Apple's iPad goes to campus: A look at the opportunities, hurdles

A bevy of universities have Apple iPad pilots underway. Here's a look at the bandwidth requirements and other moving parts involved with supporting an influx of iPads.
Written by Larry Dignan, Contributor

A bevy of universities have Apple iPad pilots underway. Loyola is using the iPad for e-textbooks in its executive MBA program with a blended app suite for alumni collaboration. Duke University is testing the iPad in field research. Abilene Christian University has limited iPad testing in the classroom to build on an iPhone program started in 2008.

Those pilots represent a few initial efforts for iPad adoption on campus. Sybase's Eric Lau has a Google spreadsheet with more. The wild-card is whether universities are ready for the shift.

At the Gartner Symposium in Orlando Sunday, analyst Ron Bonig walked through the key questions revolving around Apple iPad deployments in educational settings. Of course, it's not like universities have much of a choice---the students are bringing along the iPad regardless. Apple products are the student preference.

But Bonig's points are notable because they also apply to corporate settings. Looking at the agenda here, Apple in the enterprise could be the big theme. Last year's conference illustrated the CIO interest in Google and its corporate email offering. This year's conference has the heaviest dose of Apple I've ever seen.

Among the key themes to ponder as iPads invade universities:

  • Is there enough bandwidth? Bonig said that campuses have to assume every student has a mobile device. The game changer with the iPad is that it is optimized for rich media and graphics. Bonig's presentation noted:

Institutions that have already fitted out their academic buildings with ubiquitous wireless will need to reassess the number and placement of Wi-Fi points as an increasing number of faculty members begin to use mobile devices and rich media in their classes. Unfortunately, what looked to be a technology-enhanced classroom two years ago may be inadequate in the next few semesters, if not now.
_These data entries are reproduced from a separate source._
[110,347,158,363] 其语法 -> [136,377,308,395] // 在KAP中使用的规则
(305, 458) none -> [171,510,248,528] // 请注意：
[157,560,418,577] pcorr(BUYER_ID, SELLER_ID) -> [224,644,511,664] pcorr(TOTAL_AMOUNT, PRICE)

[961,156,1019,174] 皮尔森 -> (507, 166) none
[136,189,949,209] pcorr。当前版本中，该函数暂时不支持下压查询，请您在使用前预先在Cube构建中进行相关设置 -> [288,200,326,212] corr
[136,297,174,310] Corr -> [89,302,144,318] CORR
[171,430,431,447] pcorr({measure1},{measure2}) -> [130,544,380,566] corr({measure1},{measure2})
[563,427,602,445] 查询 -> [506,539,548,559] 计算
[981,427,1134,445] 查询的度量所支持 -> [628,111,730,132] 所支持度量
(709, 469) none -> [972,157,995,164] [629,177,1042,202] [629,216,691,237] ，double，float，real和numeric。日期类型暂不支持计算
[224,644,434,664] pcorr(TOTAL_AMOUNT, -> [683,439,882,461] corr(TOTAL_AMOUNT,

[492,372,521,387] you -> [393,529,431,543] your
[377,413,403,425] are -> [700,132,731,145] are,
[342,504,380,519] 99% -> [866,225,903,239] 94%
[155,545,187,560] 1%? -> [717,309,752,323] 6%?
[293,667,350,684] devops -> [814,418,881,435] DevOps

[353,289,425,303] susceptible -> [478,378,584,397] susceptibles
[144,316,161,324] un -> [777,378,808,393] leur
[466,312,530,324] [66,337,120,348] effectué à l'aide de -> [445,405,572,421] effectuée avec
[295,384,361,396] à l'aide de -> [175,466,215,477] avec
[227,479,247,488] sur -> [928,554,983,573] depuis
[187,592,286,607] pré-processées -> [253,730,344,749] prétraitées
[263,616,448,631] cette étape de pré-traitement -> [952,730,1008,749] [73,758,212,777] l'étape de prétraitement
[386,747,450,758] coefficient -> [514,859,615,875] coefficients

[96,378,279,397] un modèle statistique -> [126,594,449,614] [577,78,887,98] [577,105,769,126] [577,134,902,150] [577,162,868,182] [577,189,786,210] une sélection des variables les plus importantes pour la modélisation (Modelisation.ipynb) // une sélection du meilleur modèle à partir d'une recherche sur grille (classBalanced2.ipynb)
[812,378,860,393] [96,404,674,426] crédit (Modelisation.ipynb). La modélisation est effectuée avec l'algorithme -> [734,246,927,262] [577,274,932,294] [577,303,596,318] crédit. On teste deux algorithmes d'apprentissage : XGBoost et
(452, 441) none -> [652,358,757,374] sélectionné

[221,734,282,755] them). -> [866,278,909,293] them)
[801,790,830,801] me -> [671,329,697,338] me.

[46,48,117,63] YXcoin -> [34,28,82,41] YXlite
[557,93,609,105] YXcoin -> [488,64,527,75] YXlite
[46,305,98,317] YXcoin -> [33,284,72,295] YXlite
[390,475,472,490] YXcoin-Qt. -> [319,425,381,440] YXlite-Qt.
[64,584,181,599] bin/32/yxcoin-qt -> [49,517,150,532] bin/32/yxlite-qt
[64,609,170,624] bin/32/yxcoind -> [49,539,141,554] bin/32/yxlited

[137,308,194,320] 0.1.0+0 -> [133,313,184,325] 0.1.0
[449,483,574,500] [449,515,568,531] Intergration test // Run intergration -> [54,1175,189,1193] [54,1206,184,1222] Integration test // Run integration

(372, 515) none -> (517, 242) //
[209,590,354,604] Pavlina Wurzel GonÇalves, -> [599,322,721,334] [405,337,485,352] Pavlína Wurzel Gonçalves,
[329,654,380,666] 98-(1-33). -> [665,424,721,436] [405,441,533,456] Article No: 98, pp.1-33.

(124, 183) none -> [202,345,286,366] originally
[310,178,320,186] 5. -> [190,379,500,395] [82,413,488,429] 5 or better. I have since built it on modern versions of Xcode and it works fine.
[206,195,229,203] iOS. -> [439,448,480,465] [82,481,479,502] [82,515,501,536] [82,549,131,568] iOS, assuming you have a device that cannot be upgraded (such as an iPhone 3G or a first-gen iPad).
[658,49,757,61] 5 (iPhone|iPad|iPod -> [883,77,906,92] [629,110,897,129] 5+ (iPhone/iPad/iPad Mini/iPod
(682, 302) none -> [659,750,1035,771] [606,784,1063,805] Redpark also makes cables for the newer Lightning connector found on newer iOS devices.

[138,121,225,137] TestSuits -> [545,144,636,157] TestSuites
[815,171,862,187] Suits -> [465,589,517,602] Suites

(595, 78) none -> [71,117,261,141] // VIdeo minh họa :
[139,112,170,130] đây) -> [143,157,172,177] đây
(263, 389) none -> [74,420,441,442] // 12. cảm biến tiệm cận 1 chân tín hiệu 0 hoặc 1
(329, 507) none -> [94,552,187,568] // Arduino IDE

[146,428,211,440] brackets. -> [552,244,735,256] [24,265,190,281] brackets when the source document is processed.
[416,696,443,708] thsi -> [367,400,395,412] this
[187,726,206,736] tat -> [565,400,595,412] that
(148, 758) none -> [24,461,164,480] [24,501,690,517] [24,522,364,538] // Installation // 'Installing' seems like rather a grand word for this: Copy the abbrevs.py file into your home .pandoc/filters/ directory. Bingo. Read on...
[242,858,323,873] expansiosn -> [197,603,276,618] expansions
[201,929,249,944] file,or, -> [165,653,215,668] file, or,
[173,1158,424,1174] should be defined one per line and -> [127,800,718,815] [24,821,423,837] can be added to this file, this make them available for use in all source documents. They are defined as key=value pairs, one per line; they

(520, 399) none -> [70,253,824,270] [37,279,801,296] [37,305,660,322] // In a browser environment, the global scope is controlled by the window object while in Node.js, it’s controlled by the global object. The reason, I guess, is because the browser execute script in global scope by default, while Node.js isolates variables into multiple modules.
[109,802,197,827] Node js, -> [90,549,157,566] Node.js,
  • How is the iPad used on campus? According to Bonig, the biggest reason the iPad is a campus hit---and a major player in education---is battery life. Classrooms don't have enough power outlets so the iPad is the only device that can get you through a day of classes. Bonig also highlighted obvious items like e-book capability, sharing and a store that has educational apps, the battery life carries the day.
  • K-12 adoption is iffy. Why? The iPad doesn't have native monitoring. "If you are going to give underage students a device which can easily access the Internet for research and other uses, you had better have a way to monitor what they are doing," said Bonig.
  • Multitasking will matter? Notebooks still have one key advantage: A student can multitask. The iPad can't. As e-learning systems, e-portfolios and student IT systems are optimized the lack of multitasking will hurt the iPad, said Bonig. However, Apple is also likely to add multitasking at some point too.
  • The iPad has classroom limitations---no USB port is a big one---but can enable multimedia learning.
  • Education adoption isn't a slam dunk with the iPad. "Surveys have shown that a significant percentage of instructors not only do not use technology in the classroom, they also ban students from using technology in the classroom," said Bonig. Of course, he also cited demographics. As old instructors go out to pasture, technology will be used more.
  • Technology is being adopted and iPad is in a good position. Social software is being used in the classroom for discussion and Twitter makes an appearance. Meanwhile, SharePoint and Google Apps are facilitating collaboration.

Bonig noted in his presentation:

Though it is still early days, and we're just now in the middle of the first full semester since the iPad's release, there are a number of pilots and experiments happening around the country in higher education institutions.

Most of these efforts are small and are limited at this time to a program or a specific curriculum, though several institutions are issuing iPads and will conduct some larger-scale experiments. It wasn't so long ago, however, that a few institutions were issuing iPods and then iPhones to students. Most of those initiatives have ended, however, while generic laptops and notebooks, multiprocessing devices with wide applicability, have maintained their presence on campus.

  • And the final lesson from Bonig may be most notable: Don't get locked in.